Headed back to BART, dodging sketchy-looking street dogs along the way, and caught a train as soon as we made it onto the platform. I was relieved as there was another dog who I didn’t quite trust down by the tracks, and I was worried for Cassius’s sake about waiting near it.

The ride home was sleepy and uneventful, and I think Cassius was so relieved to arrive back home!


Not that I had any doubt that Cassius would be rock solid in the culture and public transportation realms, but I’m happy we’ve crossed this milestone together! I love the arts and San Francisco, so I foresee lots of trips like this in our future together.

An Animal-Filled Weekend

So this past weekend was fun and animal-filled.

Friday I had a great riding lesson on Cowboy, a 20-year-old Paint gelding I’ve ridden on and off for a few years. So happy I have the opportunity to ride him again, he’s in a great mental and physical place and is just content with life right now (yes, I’m anthropomorphizing). After having a dog with me all the time since February, I now unconsciously give the horses dog commands… But then again, my dog now responds to “clucks” so I guess it’s even!

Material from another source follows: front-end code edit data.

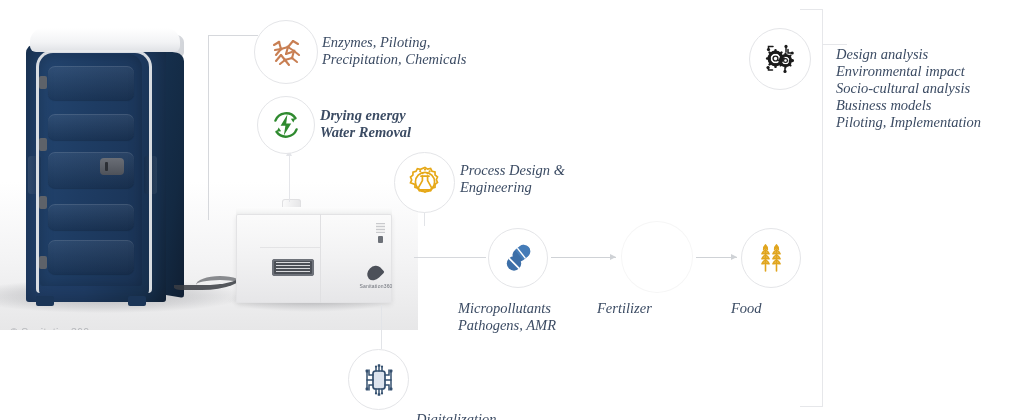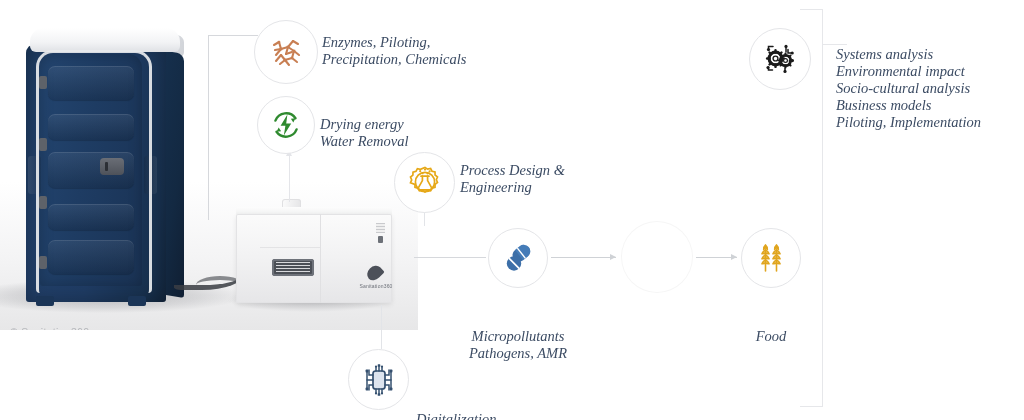--- a/index.html
+++ b/index.html
@@ -400,7 +400,7 @@
       </g>
     </svg>
   </div>
-  <div class="lbl" style="left:836px;top:46px;">Systems analysis
+  <div class="lbl" style="left:836px;top:46px;">Design analysis
 Environmental impact
 Socio-cultural analysis
 Business models

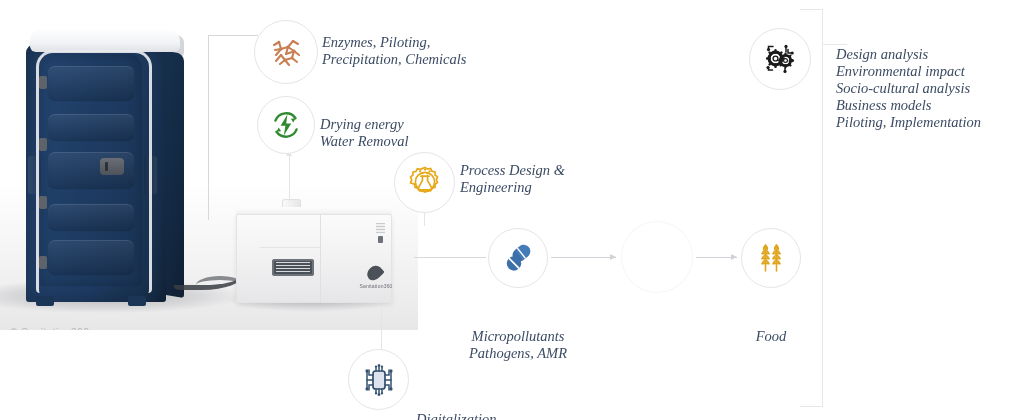--- a/index.html
+++ b/index.html
@@ -233,7 +233,7 @@
       <path d="M18.4 6.4 L11.6 17.8 L16.4 17.8 L14.8 27.6 L22.2 15.6 L17.2 15.6 Z" fill="#2f8a2f"></path>
     </svg>
   </div>
-  <div class="lbl" style="left:320px;top:116px;">Drying energy
+  <div class="lbl" style="left:320px;top:107px;font-weight:bold;">Drying energy
 Water Removal</div>
 
   <div class="circle" style="left:394px;top:152px;width:61px;height:61px;">

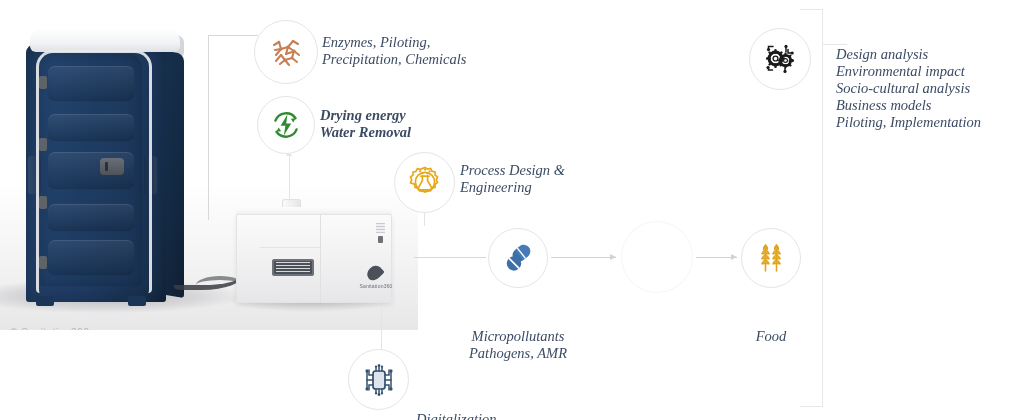--- a/index.html
+++ b/index.html
@@ -106,7 +106,7 @@
   
   .lbl{position:absolute;font-family:"Liberation Serif",serif;font-style:italic;
     color:#3b4b63;font-size:14.5px;line-height:17px;white-space:pre-line;}
-  .lbl-c{text-align:center;margin-top:28px;}
+  .lbl-c{text-align:left;}
 
   
   .bracket{position:absolute;left:822px;top:9px;width:1px;height:398px;background:#e6e7ea;}

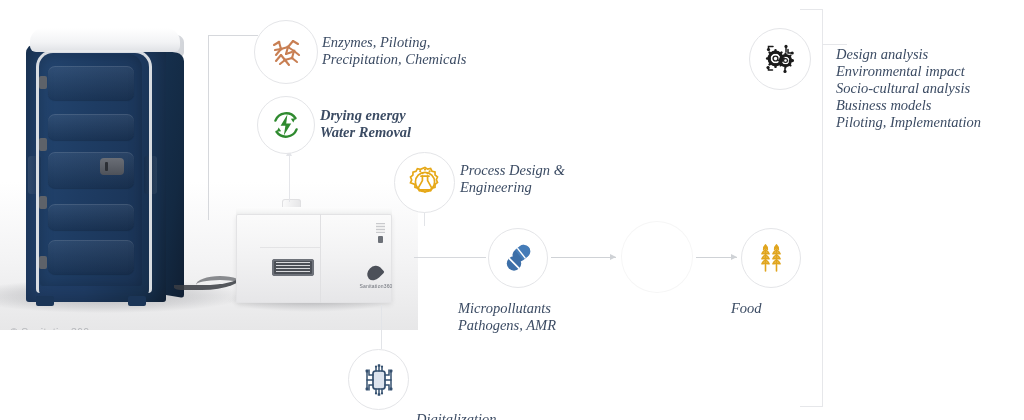--- a/index.html
+++ b/index.html
@@ -321,6 +321,7 @@
         radial-gradient(circle at 44% 12%, #857košt 0 0, rgba(0,0,0,0) 0),
         linear-gradient(150deg,#a8916a 0%,#7f6d4b 40%,#5f5138 70%,#96805c 100%);">
   </div>
+  <div class="lbl lbl-c" style="left:597px;top:300px;width:120px;">Fertilizer</div>
 
   <div class="circle" style="left:741px;top:228px;width:60px;height:60px;">
     <svg width="34" height="34" viewBox="0 0 34 34">

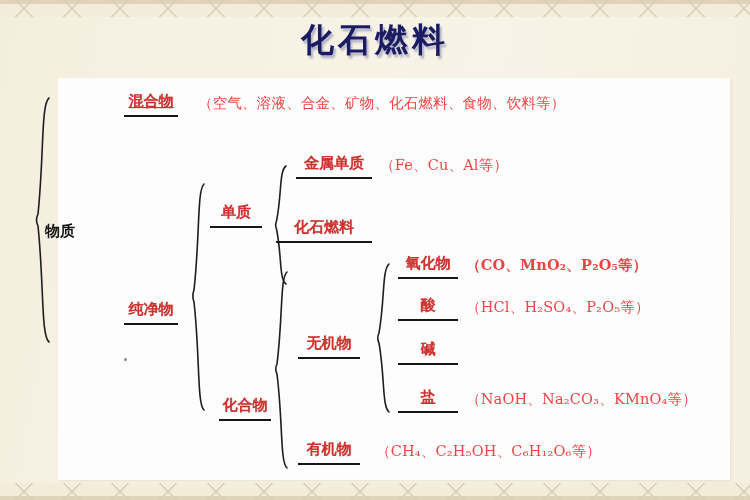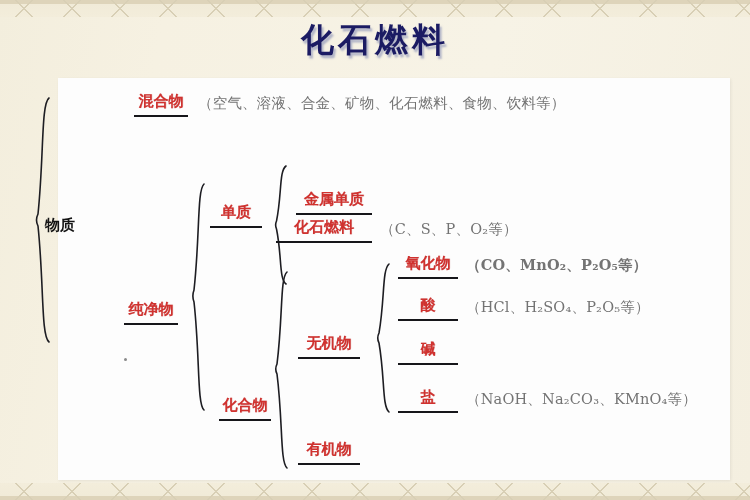--- a/index.html
+++ b/index.html
@@ -144,7 +144,7 @@
       <path d="M15 2 C7 8 10 60 4 118 C2 122 2 126 4 130 C10 188 7 240 15 246"></path>
     </svg>
 
-    <div class="lbl" style="left:76px; top:14px; width:54px;">混合物</div>
+    <div class="lbl" style="left:66px; top:14px; width:54px;text-decoration:underline;">混合物</div>
     <div class="ex" style="left:140px; top:16px;">（空气、溶液、合金、矿物、化石燃料、食物、饮料等）</div>
 
     <div class="lbl" style="left:66px; top:222px; width:54px;">纯净物</div>

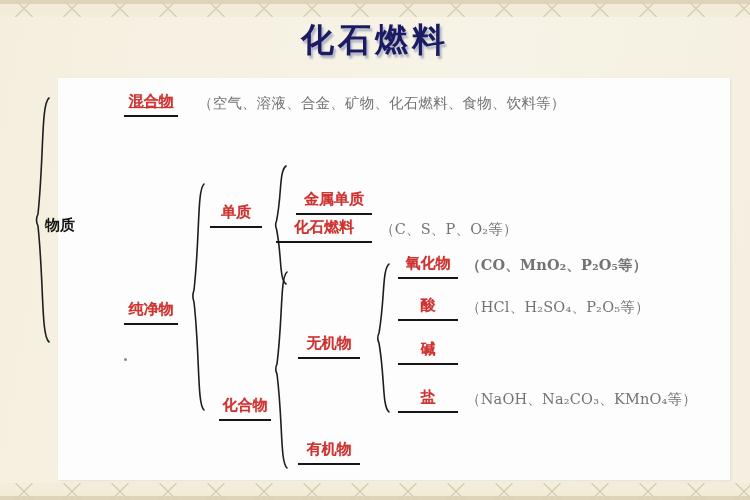--- a/index.html
+++ b/index.html
@@ -100,7 +100,7 @@
   
   .ex {
     position: absolute;
-    color: #737373;
+    color: #ef4444;
     font-size: 14.5px;
     font-family: "DejaVu Serif", "Liberation Serif", serif;
     white-space: nowrap;

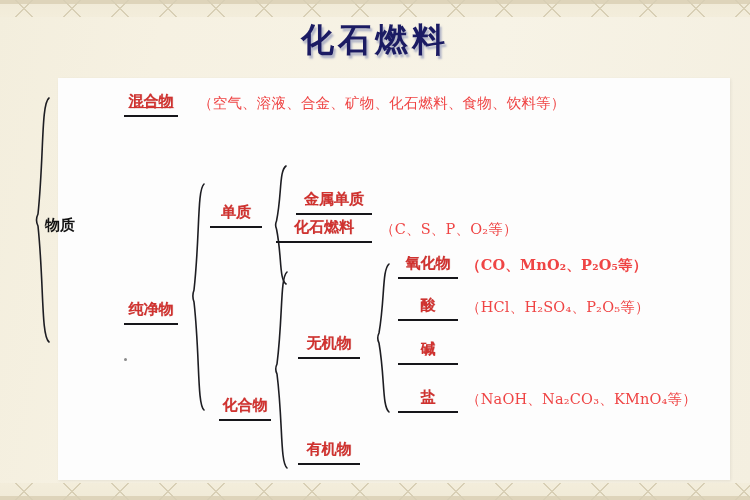--- a/index.html
+++ b/index.html
@@ -159,7 +159,7 @@
       <path d="M12 2 C5 7 8 30 2.5 57 C1.2 60 1.2 62 2.5 65 C8 92 5 115 12 120"></path>
     </svg>
 
-    <div class="lbl" style="left:238px; top:76px; width:76px;margin-top:36px;">金属单质</div>
+    <div class="lbl" style="left:238px; top:76px; width:76px;">金属单质</div>
 
     <div class="lbl" style="left:218px; top:140px; width:96px;">化石燃料</div>
     <div class="ex" style="left:322px; top:142px;">（C、S、P、O₂等）</div>

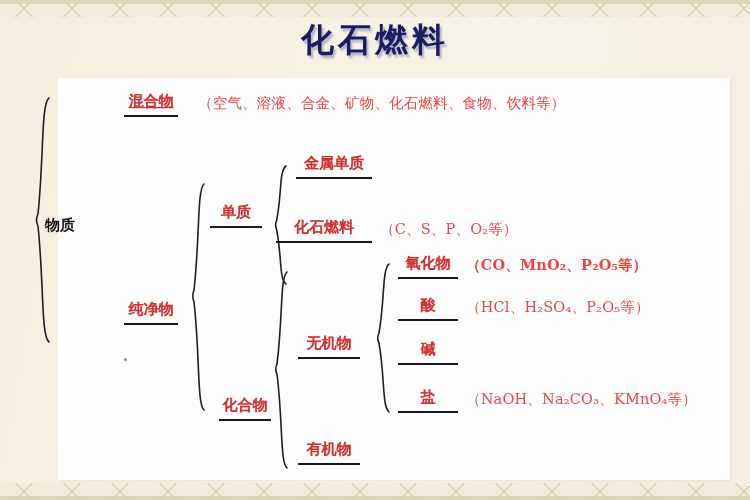--- a/index.html
+++ b/index.html
@@ -160,6 +160,7 @@
     </svg>
 
     <div class="lbl" style="left:238px; top:76px; width:76px;">金属单质</div>
+    <div class="ex" style="left:322px; top:78px;">（Fe、Cu、Al等）</div>
 
     <div class="lbl" style="left:218px; top:140px; width:96px;">化石燃料</div>
     <div class="ex" style="left:322px; top:142px;">（C、S、P、O₂等）</div>

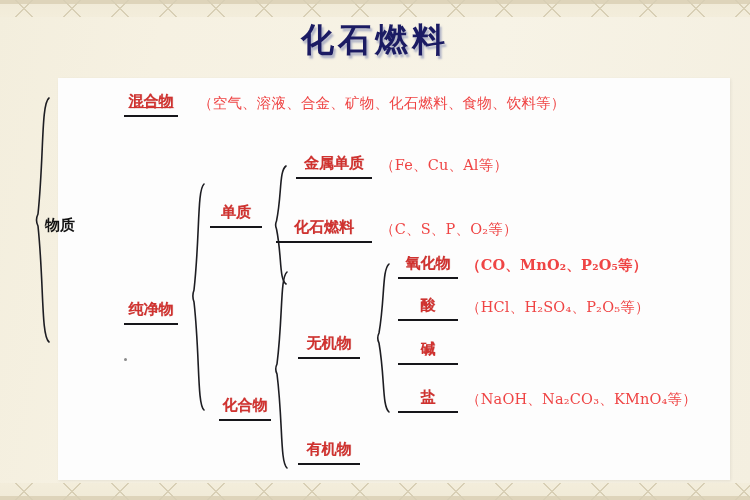--- a/index.html
+++ b/index.html
@@ -138,7 +138,7 @@
 
   <div id="panel">
 
-    <div class="root-lbl" style="left:-50px; top:138px;padding-left:37px;">物质</div>
+    <div class="root-lbl" style="left:-50px; top:144px;padding-left:37px;">物质</div>
 
     <svg class="brace" style="left:-24px; top:18px; width:18px; height:248px;" viewBox="0 0 18 248" preserveAspectRatio="none">
       <path d="M15 2 C7 8 10 60 4 118 C2 122 2 126 4 130 C10 188 7 240 15 246"></path>

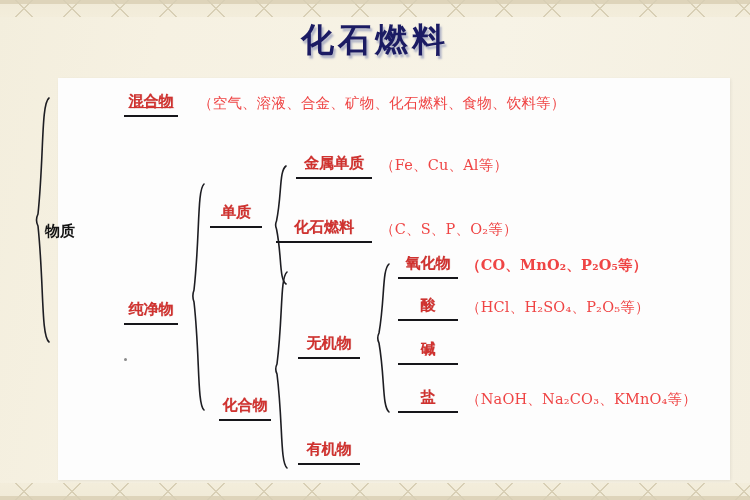--- a/index.html
+++ b/index.html
@@ -163,7 +163,6 @@
     <div class="ex" style="left:322px; top:78px;">（Fe、Cu、Al等）</div>
 
     <div class="lbl" style="left:218px; top:140px; width:96px;">化石燃料</div>
-    <div class="ex" style="left:322px; top:142px;">（C、S、P、O₂等）</div>
 
     <div class="lbl" style="left:161px; top:318px; width:52px;">化合物</div>
 

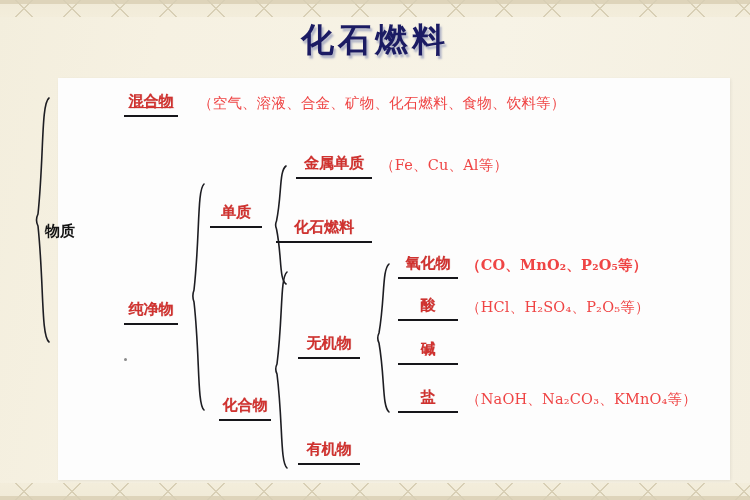--- a/index.html
+++ b/index.html
@@ -188,6 +188,7 @@
     <div class="ex" style="left:408px; top:312px;">（NaOH、Na₂CO₃、KMnO₄等）</div>
 
     <div class="lbl" style="left:240px; top:362px; width:62px;">有机物</div>
+    <div class="ex" style="left:318px; top:364px;">（CH₄、C₂H₅OH、C₆H₁₂O₆等）</div>
 
     <div class="speck" style="left:66px; top:280px;"></div>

Saturday I gave Cassius the opportunity to play in my aunt’s back yard, and it was great to see him have so much fun! He romped around and played a few minutes of fetch and a bunch of rolling around in the grass. Now that I saw how much he enjoyed that, I will try take him there periodically.

On Sunday, I helped with the CCI booth at Animals on Broadway, a huge dog event at a local shopping mall. It was nice to finally meet a bunch of people (and puppies!) from my chapter, as well as a few other graduates. Cassius did perfectly, I think he enjoys anything that involves meeting other well-behaved dogs and having people tell him he’s a good boy.






Next weekend I’m off to Ashland, Oregon to visit family. Strangely enough, Cassius has actually been there before (without me, obviously). I’m excited for our first non-CCI event, and to have Cassius meet the rest of my family.